Spain: More Almeria-based growers cultivate organic melons

The reduction of the acreage devoted to ​​melons in Almeria has been no secret for a long time. Sources from the sector have given all kinds of explanations about why this may be happening. They claim that the varietal development has not been optimal, that other producing areas are putting pressure on Almeria's campaign, or that there have been no strong efforts to make the melon production stand out, unlike in the case of watermelons.

Whatever the reason is, the figures show that more and more growers are abandoning melon cultivation. The acreage devoted to ​​this crop in Almeria has gone from 6,380 hectares in 2010 to just 2,340 hectares in the 2016/2017 campaign. The estimates for the current campaign point to further drops.

This year's campaign is following the trend of previous years. The total volume of melons marketed has fallen this year in Almeria for all varieties: Galia, Cantaloupe, Piel de Sapo, etc. Only organic melons escape this trend.

An analysis carried out by Coexphal up to 31 May 2018 reveals that this year, the volume of organic melons marketed until 31 May in Almeria has reached 223,227 kilos, which is 153% more than in the previous year.

Does this mean that organic melons could be the alternative for the crop to regain lost ground in the province? Sources within the sector are not so sure. The president of Biosol Portocarrero, Francisco Alejo, says that "it will be very difficult for the melon production in the province to go back to how it used to be." This company has approximately 200 hectares devoted to organic production, and of these "six have been allocated to the production of organic melons."

"When they have to do their melon and watermelon purchases, the supermarket chains prefer watermelons over Almeria's melons," explains Francisco Alejo, who adds that "for the time being, our customers are not going to give equal space to conventional and organic fruits and vegetables in their stores, so the margin for growth is small."
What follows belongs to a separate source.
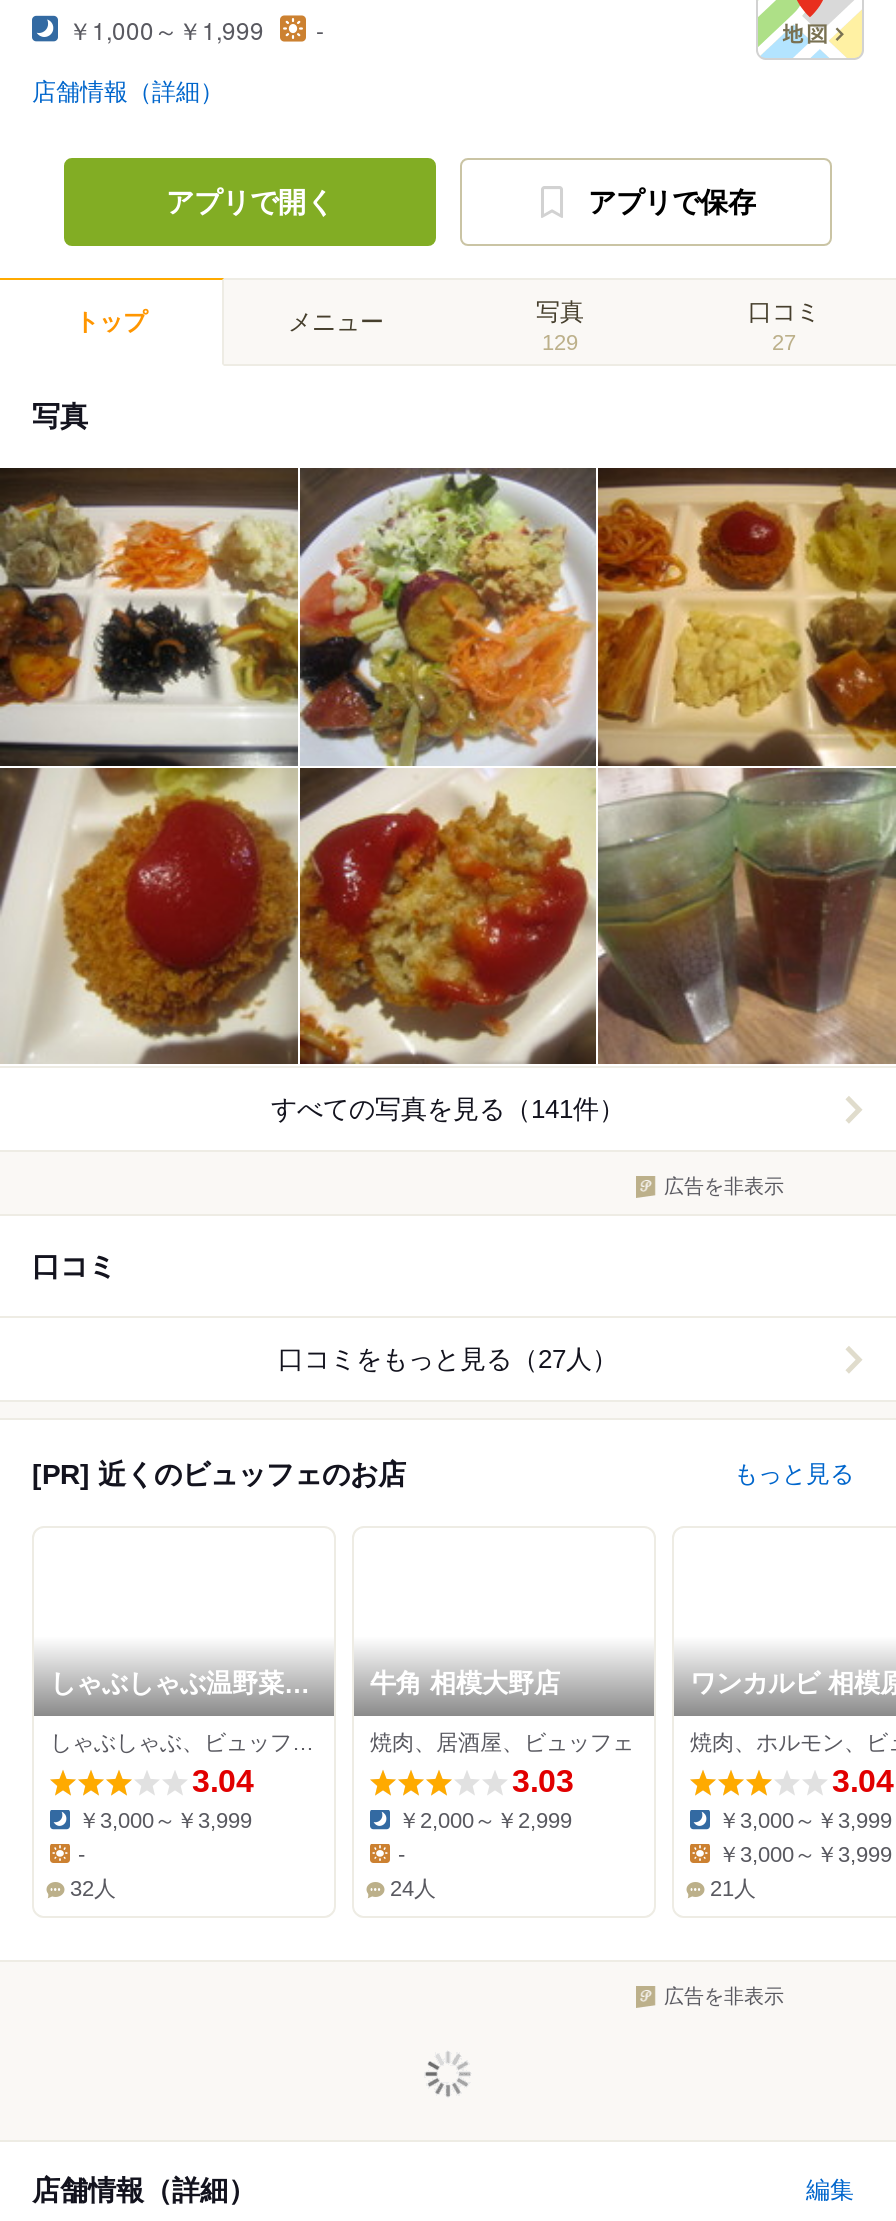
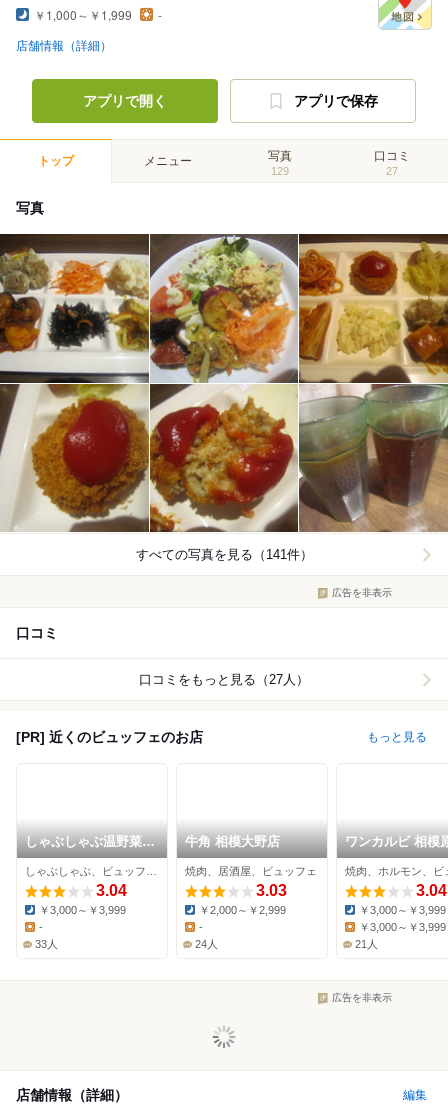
- 32人
+ 33人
The president of Biosol Portocarrero points to another of the threats to the expansion of organic melons as a good alternative for the producer. "Morocco exports organic melons to Europe without established quotas, which is a handicap for our production, and there are other countries, such as Turkey or Bulgaria, that are growing a lot in this market segment," he says.

These factors are hurdles for the expansion of Almeria's melons, which also depends on the purchasing decisions of importers operating in the European Union.